Marie-Célie Agnant raconte Rachel Bédard

Je m’en voudrais de commencer cette présentation de Rachel Bédard par une formule éculée tel l’immanquable « c’est un honneur pour moi ». Parce qu’il s’agit en fait non pas d’un honneur mais d’un bonheur immense que de pouvoir assister à la remise de ce prix à Rachel, alors que, comme beaucoup de personnes, je me suis souvent demandé tout au long de ces années (25 années), au cours desquelles j’ai pu la côtoyer et travailler avec elle sur différents textes, différentes publications, quand est-ce que le milieu de l’édition allait enfin lui rendre un hommage plus que mérité pour ce flambeau qu’elle tient depuis tant d’années à la barre des Éditions du remue-ménage.

Cette maison d’édition qui a vu le jour dans le bouillonnement militant des années 1970, cette maison d’édition qui, dans le contexte des luttes incessantes que doivent encore aujourd’hui mener les femmes pour qu’existe et se fasse entendre leur voix, cette maison qui n’a jamais cessé de faire circuler, de mettre à la portée de toutes et de tous, des ouvrages qui constituent des textes fondateurs pour l’avancement des femmes, des textes pour questionner, déranger l’ordre établi et faire bouger les idées reçues, cette maison d’édition, eh bien, elle peut clamer qu’elle a su bénéficier tout au cours de son existence de l’apport inestimable d’une femme exceptionnelle, une travailleuse hors du commun, une militante dans tous les sens du terme, celle à qui l’on remet ce prix aujourd’hui, Rachel Bédard.

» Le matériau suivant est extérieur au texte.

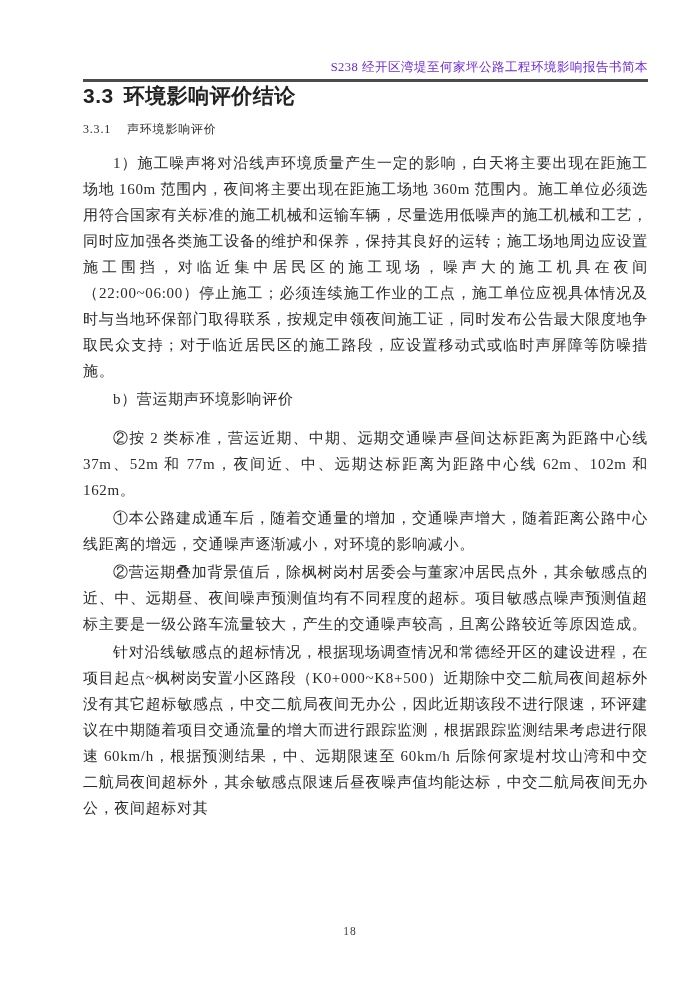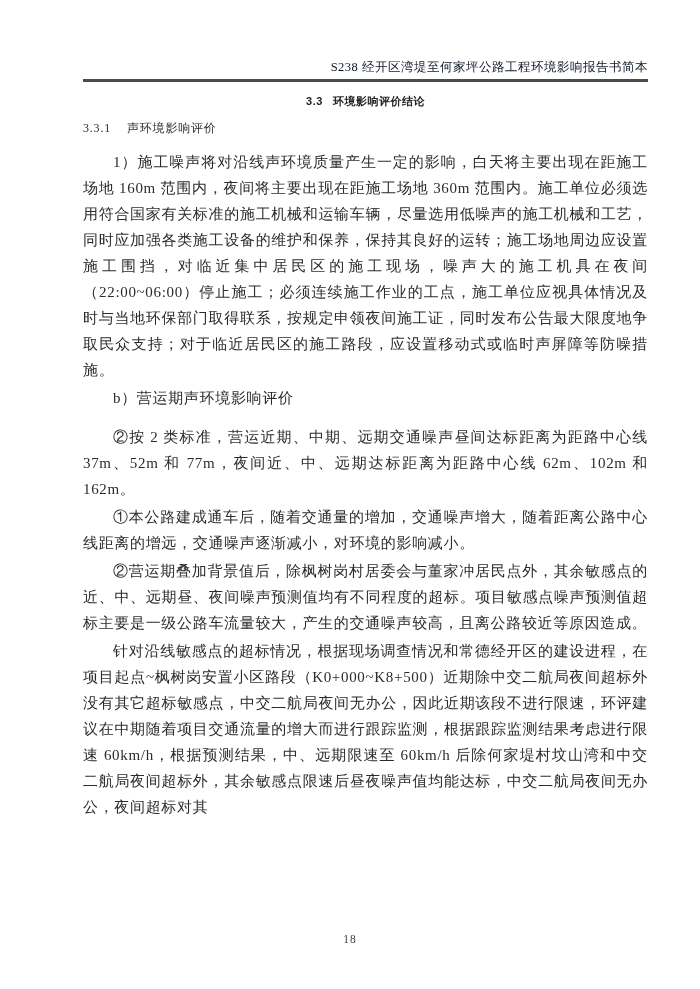--- a/index.html
+++ b/index.html
@@ -28,7 +28,7 @@
     text-align: right;
     font-size: 12.5px;
     letter-spacing: 0.5px;
-    color: #0f172a;
+    color: #6d28d9;
     line-height: 1.2;
   }
   .header-rule {

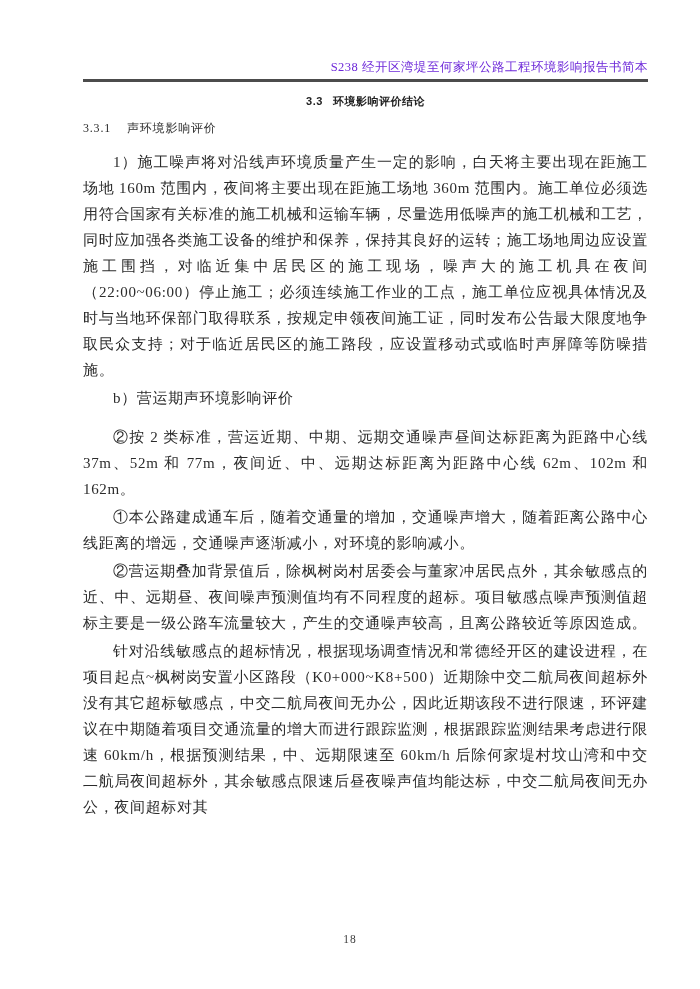--- a/index.html
+++ b/index.html
@@ -39,13 +39,12 @@
   }
   
   .h-section {
-    margin-top: 12px;
+    margin-top: 0;
     font-family: "Liberation Sans", "DejaVu Sans", sans-serif;
     font-weight: bold;
-    font-size: 11px;
+    font-size: 21px;
     color: #222222;
     letter-spacing: 0.5px;
-    text-align: center;
   }
   .h-section .h-num { margin-right: 10px; }
   .h-subsection {

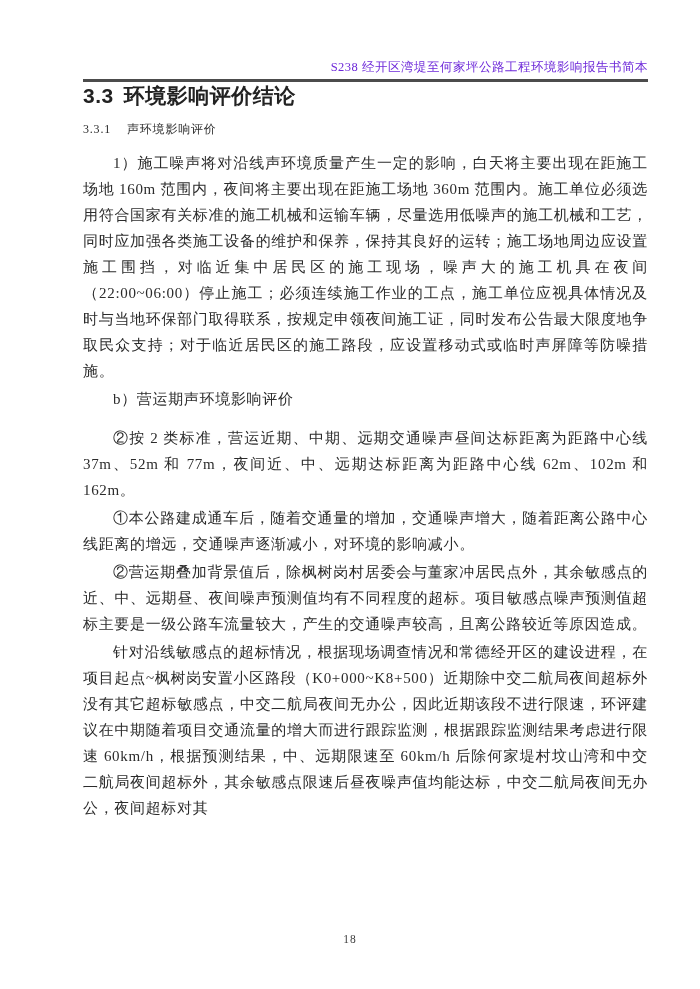--- a/index.html
+++ b/index.html
@@ -73,7 +73,7 @@
   
   .page-number {
     position: absolute;
-    bottom: 44px;
+    bottom: 52px;
     left: 0;
     width: 100%;
     text-align: center;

Cette marque de reconnaissance, nous sommes nombreuses à la célébrer car nous savons que chez Rachel ne couve que le feu de la passion tranquille et déterminée. Si tranquille se veut cette passion qu’on la dirait de granit. Une passion immuable, à la fois ouverte et secrète, totalement désintéressée; une passion qui la rive depuis tant d’années telle une nonne, une carmélite courbée sur son ouvrage, cette tâche d’éditrice impeccable à laquelle elle se donne corps et âme et dans une humilité si grande que nous disons, parlant d’elle, que son nom se confond avec les mots désintéressement et dévouement. Rachel pour nous est une vestale, une sentinelle, elle est, grâce à ce dévouement, la gardienne du feu sacré d’une parole qu’il faut faire entendre.

Rachel Bédard, indispensable travailleuse de l’ombre. Elle a simplement pris pays dans le monde de l’édition pour faire avancer la parole des femmes. Elle est pour celles qui ont eu la chance de la voir à l’œuvre, un modèle de désintéressement dont la sobriété et la modestie exemplaires ne cessent de surprendre.

Au nom de toutes les autres femmes qui se retrouvent elles aussi à travailler dans l’ombre dans ce domaine ou « l’invisibilisation » est si présente, et au nom de tant de femmes que Rachel a accompagnées pour permettre l’éclosion de leur voix et de leur parole, je prends la liberté de dire merci à celles et ceux qui enfin ont su reconnaître et souligner par ce prix le travail de Rachel Bédard à la barre des Éditions remue-ménage.